Na saída do albergue, sul-coreanos disputavam a qualidade de equipamento para hiking: uns tinham joelheiras, polainas, sapatos ultra especializados, GoPros, bolsa frontal específica para o celular, capas e ponchos em Gore-tex, etc, etc. Outros estava de tênis e jaqueta, como se estivessem indo comprar o pão para o café da manhã. Achei engraçado a disparidade.

O ceu estava bem cinzento, então coloquei logo a capa de chuva. A vantagem é que ela também me serve de corta-vento.

Desci a rua principal, uma última fotografia, e saí de Hontanas.

Pelo painel, estou a 457 km do destino. Bate a sensação de estar caminhando há meses e não chegar nem na metade. Mas continuemos! O primeiro destino é Castrojeriz, a 9,4 km. Caminhamos em fila Indiana, cada um no seu ritmo.

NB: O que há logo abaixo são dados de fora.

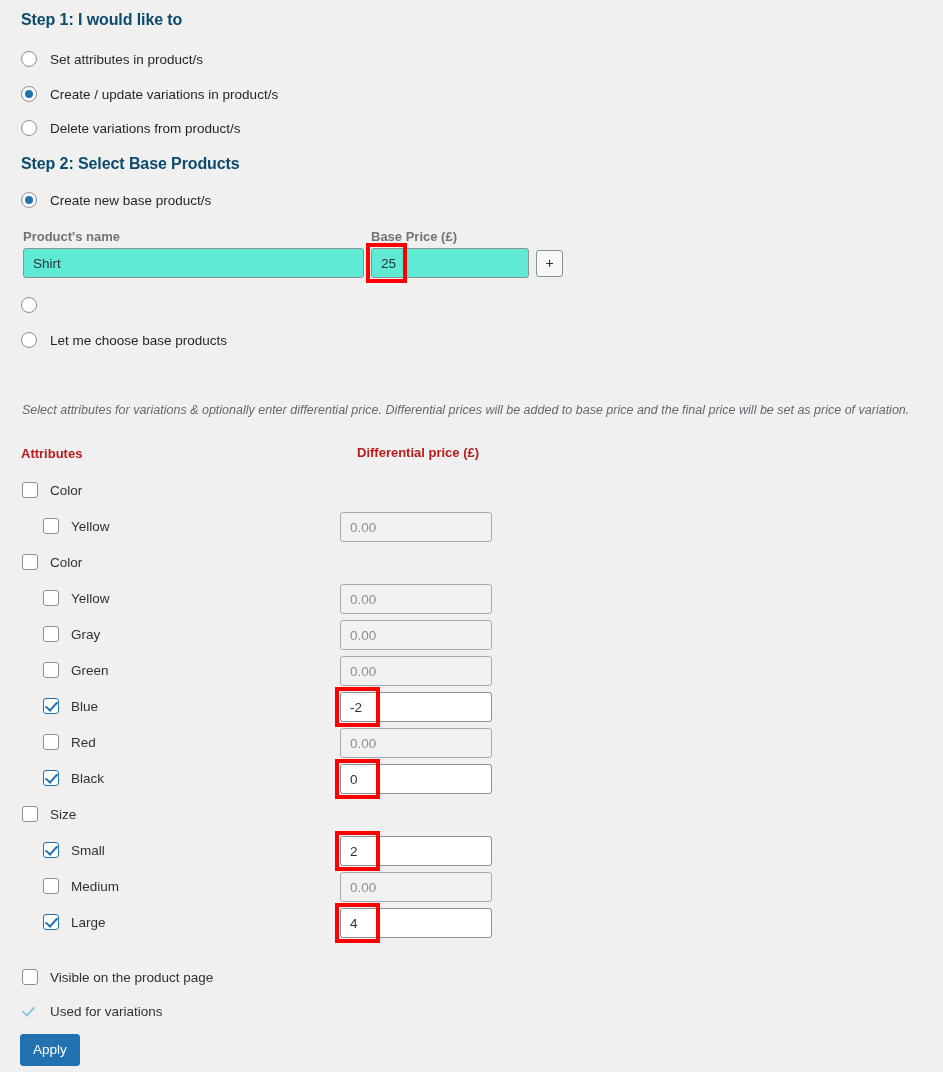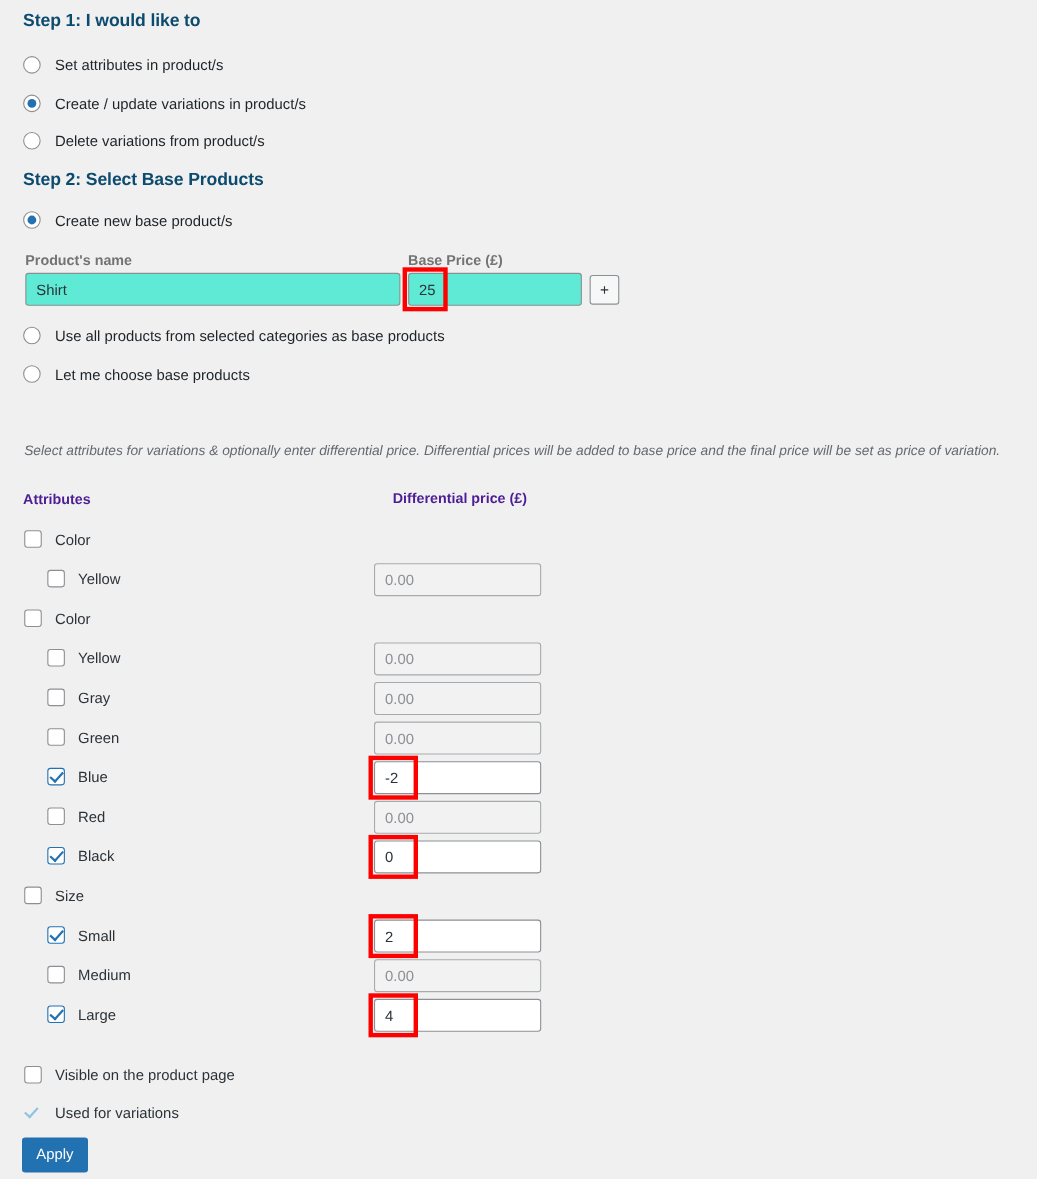--- a/index.html
+++ b/index.html
@@ -159,7 +159,6 @@
 
   <div class="radio-row" style="left:21px;top:297px;">
     <span class="radio"></span>
-    <span class="radio-label">Use all products from selected categories as base products</span>
   </div>
 
   <div class="radio-row" style="left:21px;top:332px;">

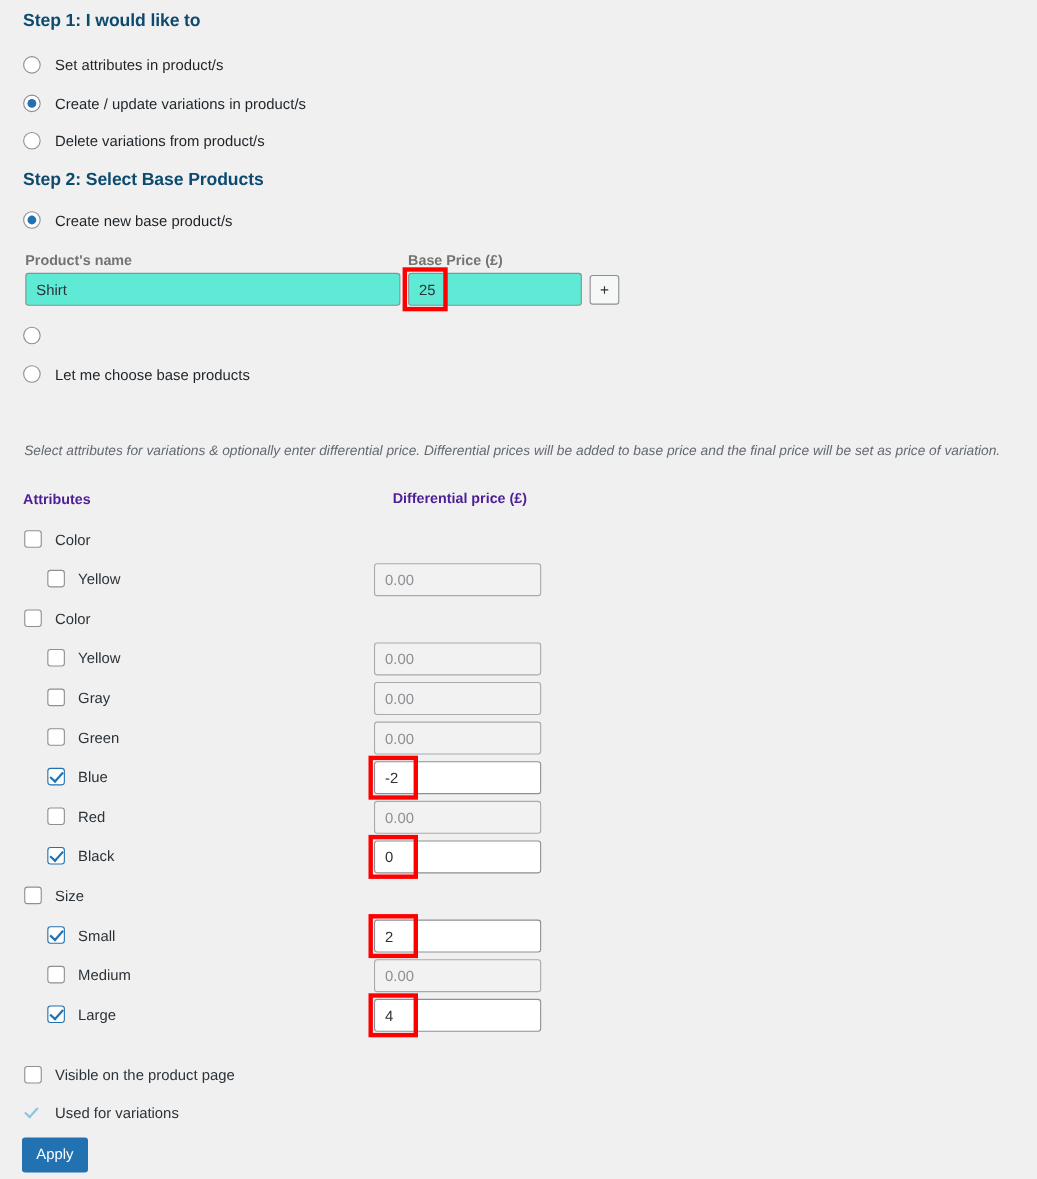--- a/index.html
+++ b/index.html
@@ -85,7 +85,7 @@
   }
 
   .col-head{
-    position:absolute;font-size:13px;font-weight:bold;color:#4c1d95;
+    position:absolute;font-size:13px;font-weight:bold;color:#b91c1c;
   }
 
   

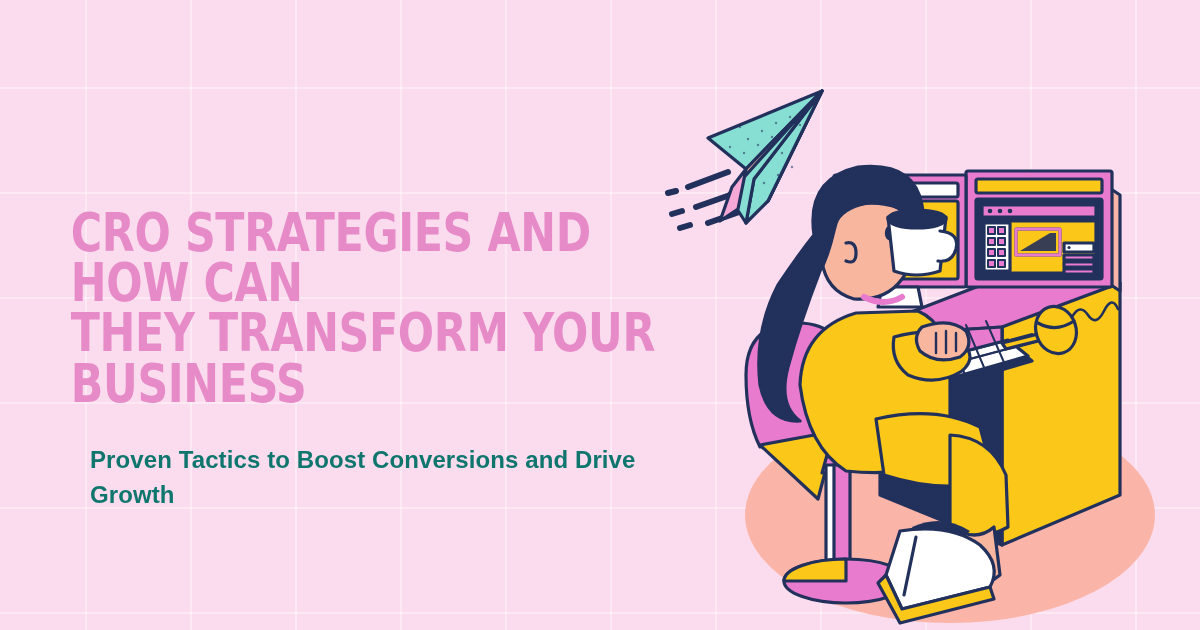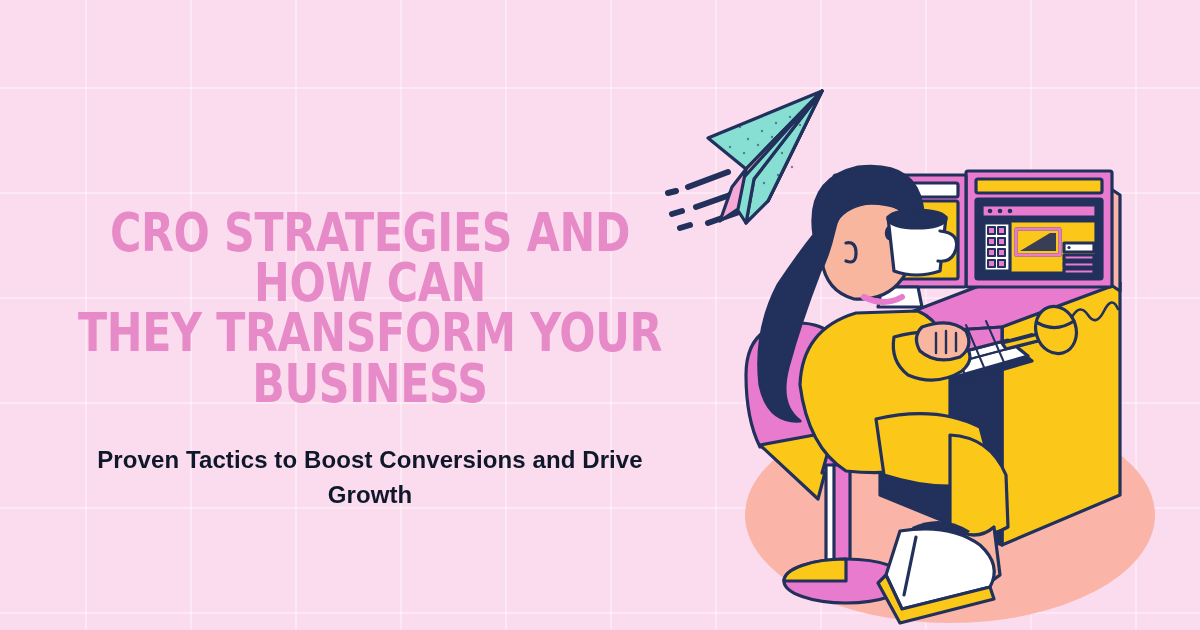--- a/index.html
+++ b/index.html
@@ -30,7 +30,7 @@
     position: absolute;
     left: 30px; top: 208px;
     width: 680px;
-    text-align: center;
+    text-align: left;
   }
   #headline {
     margin: 0;

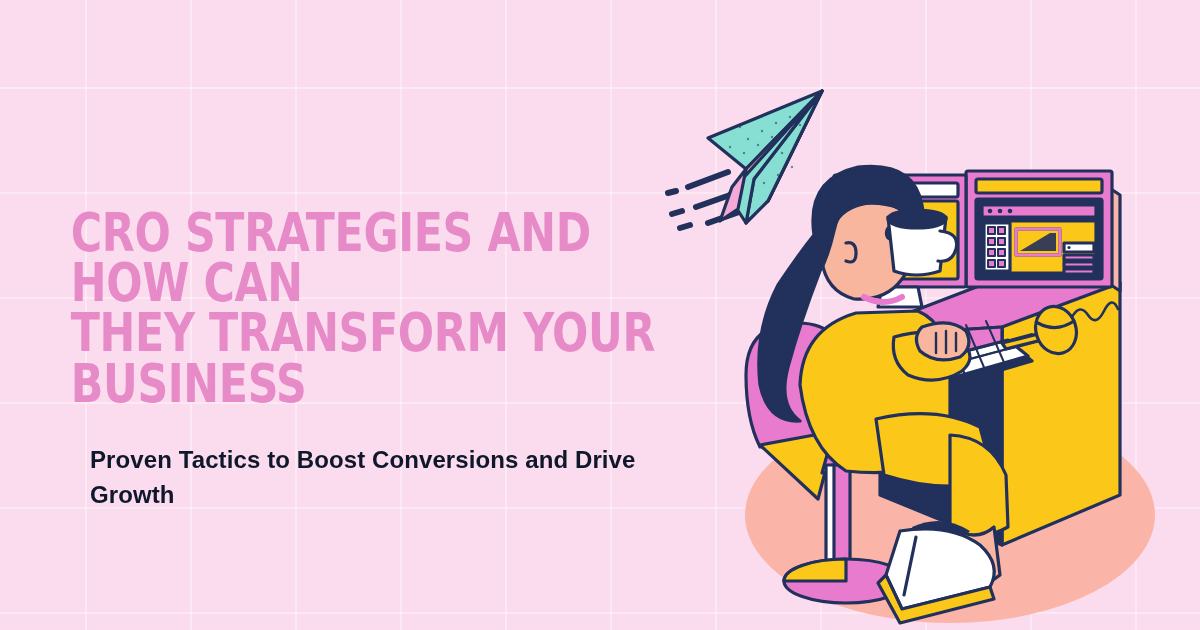--- a/index.html
+++ b/index.html
@@ -73,7 +73,7 @@
     <h1 id="headline" style="color: rgb(231, 139, 200);">CRO STRATEGIES AND HOW CAN
 THEY TRANSFORM YOUR
 BUSINESS</h1>
-    <p id="subtitle" style="color: #0f172a;">Proven Tactics to Boost Conversions and Drive Growth</p>
+    <p id="subtitle" style="color: #0f766e;">Proven Tactics to Boost Conversions and Drive Growth</p>
   </div>
 
   <div id="illustration">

Durante este pedaço, a minha irmã me ligou de Paris. Temos aproveitado o fato de estar no mesmo fuso horário para conversar muito mais regularmente, do que quando estou em Brasília (5 horas de diferença). Enquanto falávamos, contei-lhe, em lágrimas, que tinha tido um ataque de pânico, uns dias antes - sim, só consegui falar disso hoje. E o pânico tinha sido provocado pelo pensamento "e se algo acontecer? Aqui comigo, ou lá, onde estão meus entes queridos?". Quando isso aconteceu, mandei uns lacônicos "tod@s bem por aí?" nos diversos grupos de WhatsApp com família e amigos. Á medida que foram me respondendo que estava tudo relativamente bem, o pânico passou e continuei a caminhada. Eu sei que esses e outros momentos mais "tensos" vão voltar. O Caminho e a solidão fazem isso, creio. O medo não desaparece, mas enquanto está num nível saudável, não-paralizante, está tudo bem.

E cheguei a Castrojeriz, passando pelo que, provavelmente, era a porta da cidade medieval. Impressionante.

Depois dessa "porta", uma caminhada de quase 1 km, com vista para os restos do castelo, no topo da colina.

E, finalmente, a cidade. 

Notam que, fora os peregrinos, não tem vivalma na rua?

Depois, achei engraçado este sistema de segurança. Imagino que roubem muitas portas…

Se chama "dupla-tranca", tenho a certeza.

Ao sair de Castrojeriz, aparece o Alto de Mostelares, o desaforo do dia: subida de 150 metros em 1,7 km.

À medida que me aproximo, vai ficando mais claro o quão íngreme é. Vou ter de usar o 4x4 (bastões maravilhosos). Sem 4x4, chego la em cima e morro.

3a marcha, suspensão baixa, bora lá. Aqui, estamos na metade da subida. No fundo, a colina de Castrojeriz, com o castelo.

Ao chegar ao topo, exultei com se tivesse ganho um iron man da vida. Acho que não é inocente que tem sempre uma cruz no topo dessas subidas doidas.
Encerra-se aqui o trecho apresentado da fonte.